++++ Material provided
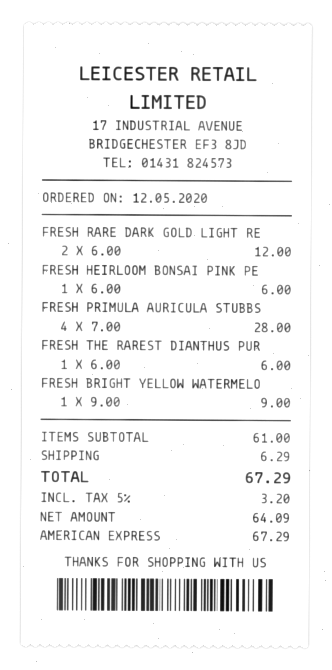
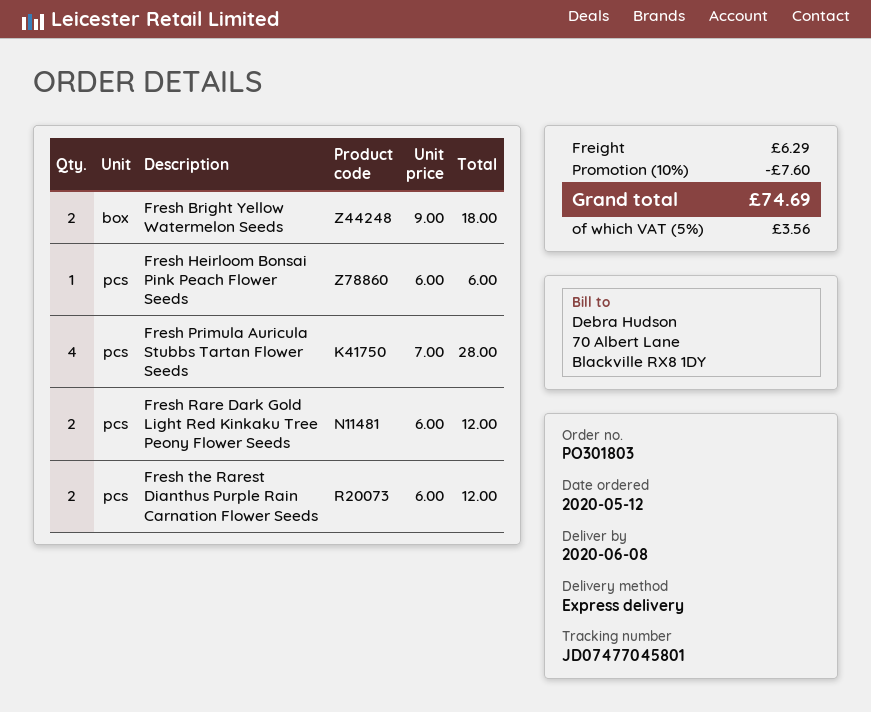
FRESH THE RAREST DIANTHUS PUR: 1 x 6.00 = 6.00 -> 2 x 6.00 = 12.00
FRESH BRIGHT YELLOW WATERMELO: 1 x 9.00 = 9.00 -> 2 x 9.00 = 18.00
discount: none -> 10% = 7.60
tax: 5% = 3.20 -> 5% = 3.56
total: 67.29 -> 74.69

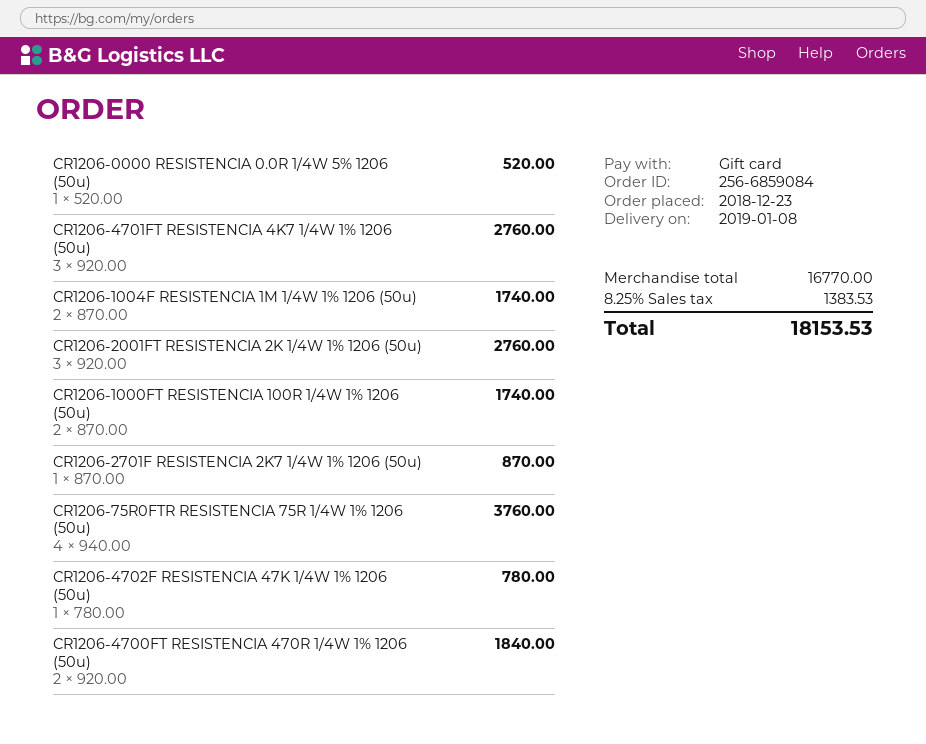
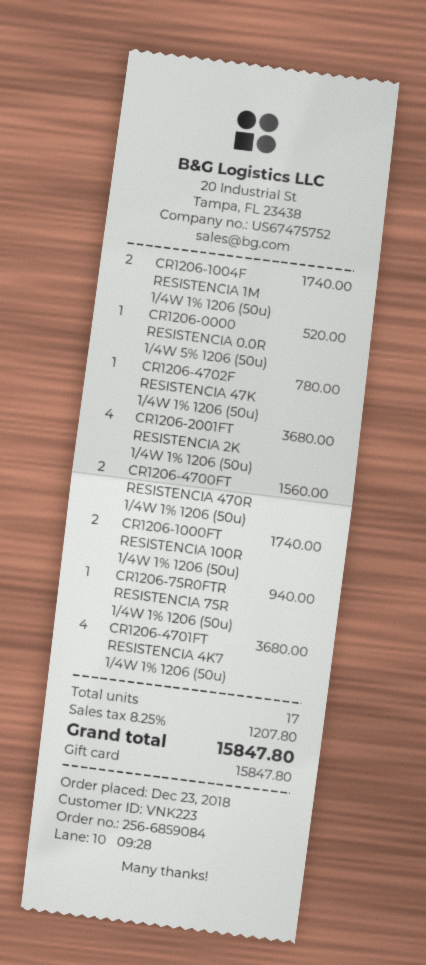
CR1206-4701FT RESISTENCIA 4K7 1/4W 1% 1206 (50u): 3 for 2760.00 -> 4 for 3680.00
CR1206-2001FT RESISTENCIA 2K 1/4W 1% 1206 (50u): 3 for 2760.00 -> 4 for 3680.00
CR1206-2701F RESISTENCIA 2K7 1/4W 1% 1206 (50u): 1 for 870.00 -> none
CR1206-75R0FTR RESISTENCIA 75R 1/4W 1% 1206 (50u): 4 for 3760.00 -> 1 for 940.00
CR1206-4700FT RESISTENCIA 470R 1/4W 1% 1206 (50u): 2 for 1840.00 -> 2 for 1560.00
tax: 8.25% = 1383.53 -> 8.25% = 1207.80
total: 18153.53 -> 15847.80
++++++++
_What you will do_:
Could you reproduce every record above exactly, leaving out any pictures?

_Answer section_:
FRESH THE RAREST DIANTHUS PUR: 1 x 6.00 = 6.00 -> 2 x 6.00 = 12.00
FRESH BRIGHT YELLOW WATERMELO: 1 x 9.00 = 9.00 -> 2 x 9.00 = 18.00
discount: none -> 10% = 7.60
tax: 5% = 3.20 -> 5% = 3.56
total: 67.29 -> 74.69

CR1206-4701FT RESISTENCIA 4K7 1/4W 1% 1206 (50u): 3 for 2760.00 -> 4 for 3680.00
CR1206-2001FT RESISTENCIA 2K 1/4W 1% 1206 (50u): 3 for 2760.00 -> 4 for 3680.00
CR1206-2701F RESISTENCIA 2K7 1/4W 1% 1206 (50u): 1 for 870.00 -> none
CR1206-75R0FTR RESISTENCIA 75R 1/4W 1% 1206 (50u): 4 for 3760.00 -> 1 for 940.00
CR1206-4700FT RESISTENCIA 470R 1/4W 1% 1206 (50u): 2 for 1840.00 -> 2 for 1560.00
tax: 8.25% = 1383.53 -> 8.25% = 1207.80
total: 18153.53 -> 15847.80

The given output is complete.